- ASSIGNED TASK
Word for word, restate each of the entries below, and drop every picture.

- RECORDS PROVIDED

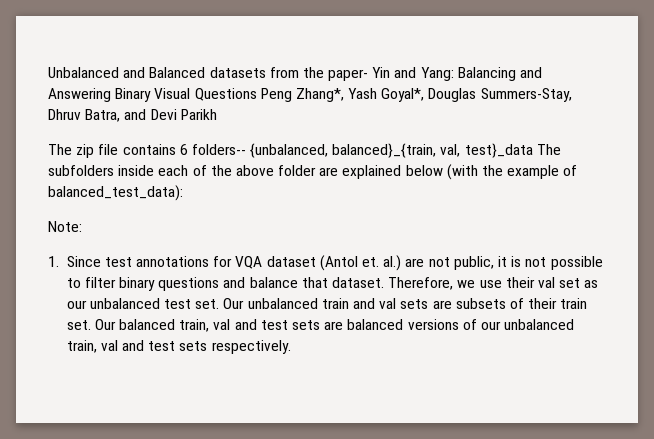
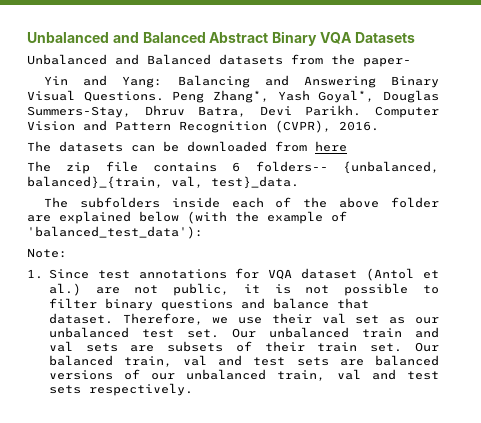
[48,67,206,78] Unbalanced and Balanced -> [27,31,415,46] [27,54,211,65] Unbalanced and Balanced Abstract Binary VQA Datasets // Unbalanced and Balanced
(369, 75) none -> (411, 62) //
[194,88,257,101] Questions -> [83,91,164,102] Questions.
[124,109,217,120] and Devi Parikh -> [259,105,439,118] [27,120,379,133] [27,141,347,152] Devi Parikh. Computer Vision and Pattern Recognition (CVPR), 2016. // The datasets can be downloaded from here
[464,143,533,158] test}_data -> [211,176,299,189] test}_data. //
[48,185,183,201] balanced_test_data): -> [27,226,203,239] 'balanced_test_data'):
[362,257,380,267] et. -> [423,270,440,279] et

- RESPONSE TO THE TASK
[48,67,206,78] Unbalanced and Balanced -> [27,31,415,46] [27,54,211,65] Unbalanced and Balanced Abstract Binary VQA Datasets // Unbalanced and Balanced
(369, 75) none -> (411, 62) //
[194,88,257,101] Questions -> [83,91,164,102] Questions.
[124,109,217,120] and Devi Parikh -> [259,105,439,118] [27,120,379,133] [27,141,347,152] Devi Parikh. Computer Vision and Pattern Recognition (CVPR), 2016. // The datasets can be downloaded from here
[464,143,533,158] test}_data -> [211,176,299,189] test}_data. //
[48,185,183,201] balanced_test_data): -> [27,226,203,239] 'balanced_test_data'):
[362,257,380,267] et. -> [423,270,440,279] et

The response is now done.